Articulação e convivência
((Wilson Cid, hoje, no "Jornal do Brasil ))
Não há quem possa negar, no governo ou fora dele, que as eleições municipais de outubro haverão de impor ao presidente Lula reforma substancial no ministério, talvez numa dimensão que nem mesmo ele desejasse, mas sujeito à necessidade de ouvir a voz das urnas. Terá de remover ministros já suficientemente contemplados, e abrir espaços para o acolhimento de lideranças que se identificarão na vontade do eleitorado; o que não se limitaria a nomes, mas também partidos aliados de escassa produtividade. O que pesa, quanto aos nomes e números que estão para chegar, será consequência natural de um pleito que vai marcar o divisor temporal do mandato presidencial. E há muito o que fazer no segundo tempo, inclusive o esforço gigantesco para superar problemas e tropeços conhecidos e vividos; e então mergulhar nas expectativas dos dois últimos anos.
Contudo, não cessam aí, para o governo, os desafios no campo político-partidário, uma área muitas vezes minada e imprevista. Havendo necessidade de reformulação no primeiro escalão, resta outra imposição, a ser decretada pelo que tem sido a asfixiante convivência com o Congresso Nacional. Trata-se do reordenamento da articulação política. Esta, de forma alguma menos complicada, porque, para se atingir o objetivo, é preciso reconhecer a limitação estratégica das experiências da primeira metade do mandato lulista. Temos visto. Para cada conversa, para se tornar razoavelmente bem sucedida, o governo tem de pagar pesado. Além da esquisitice de bate-bocas, em público, como se deu com o presidente da Câmara e o ministro Padilha, a quem cabe articular entre os dois poderes.
Se todos entendem a necessidade insofismável, vem logo a indagação: como melhorar e ampliar o campo das articulações com deputados e senadores? É possível que as urnas de outubro mandem o recado, porque não há, neste país, um recanto em que os mais diversos segmentos da sociedade não condenem o mercado de votos que tem prosperado, quando se trata de colocar na mesa o andamento de matérias de interesse do Executivo. Nada anda, nada prospera, nada se resolve sem a intermediação das moedas de troca, terrível câmbio, onde os lances de oferta são as emendas preferenciais, nomeações, cargos leiloados e trânsito privilegiado nas fontes de financiamento. Como tudo isso tem sido feito às claras, sem remorso e sem constrangimentos, é possível que os eleitores se manifestem, condenando candidatos e partidos habituais fregueses dessas maquinações de tráfico. Pelas opções que fizerem, principalmente nos grandes centros de influência política, pode ser que estejam a exigir pudor no modelo de articulação.
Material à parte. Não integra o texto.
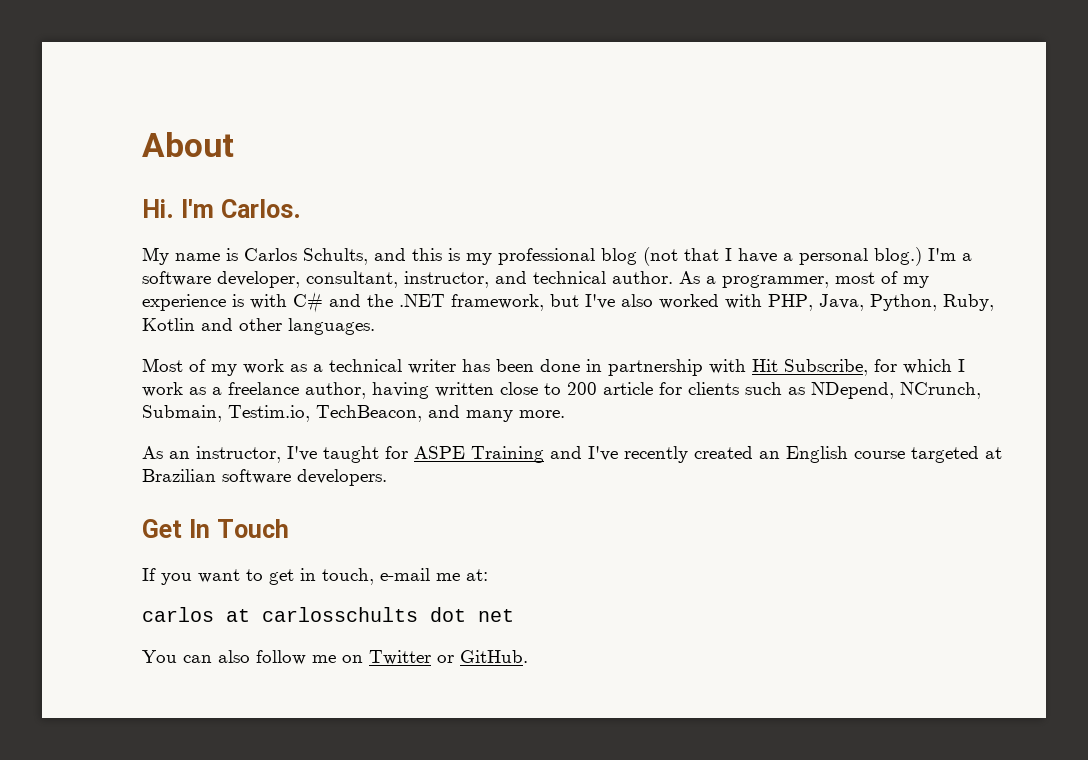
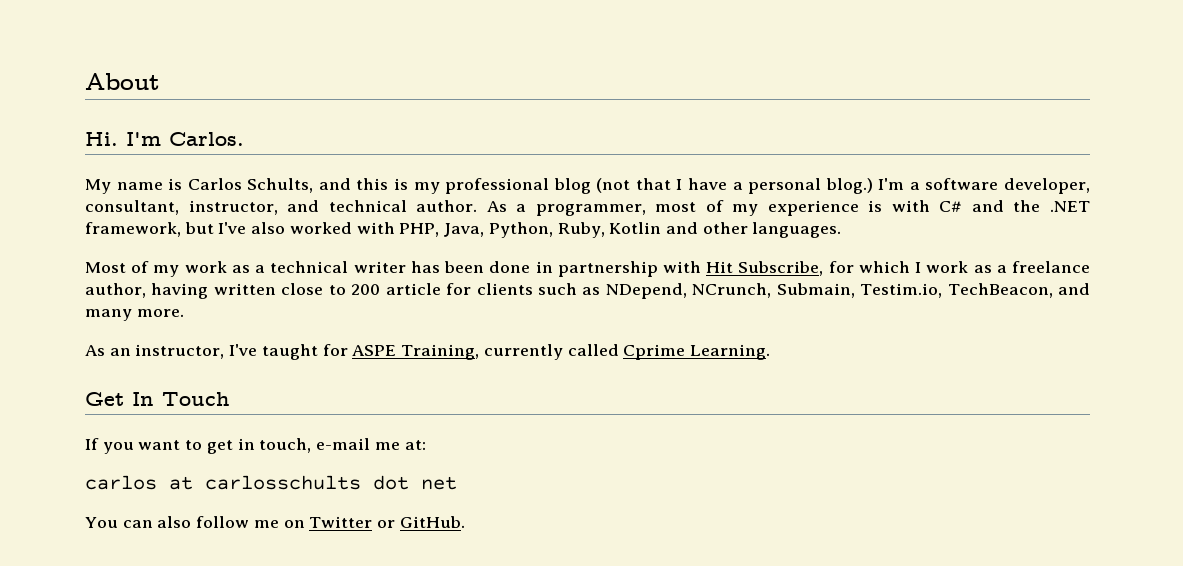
[471,446,1002,463] [142,469,387,486] Training and I've recently created an English course targeted at Brazilian software developers. -> [401,344,770,360] Training, currently called Cprime Learning.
As relações entre Executivo e Legislativo, como se vê, têm sido construídas em capítulos, sem normas mais ou menos sérias. Em outros países há o jogo das emendas, muita vezes expostas com os mesmos objetivos. Mas não se conhece caso em que as conveniências se escancarem, como se dá aqui.
São várias as expectativas construídas em torno das eleições que estão por vir, porque as novidades são parte essencial do jogo. E sempre trazem alguma esperança, se não para que as coisas melhorem, ao menos para que não piorem. Talvez essas próximas ajudem a classe política a encontrar caminhos que levem a métodos e modelos menos suspeitos, sob pressão da poderosa voz das urnas.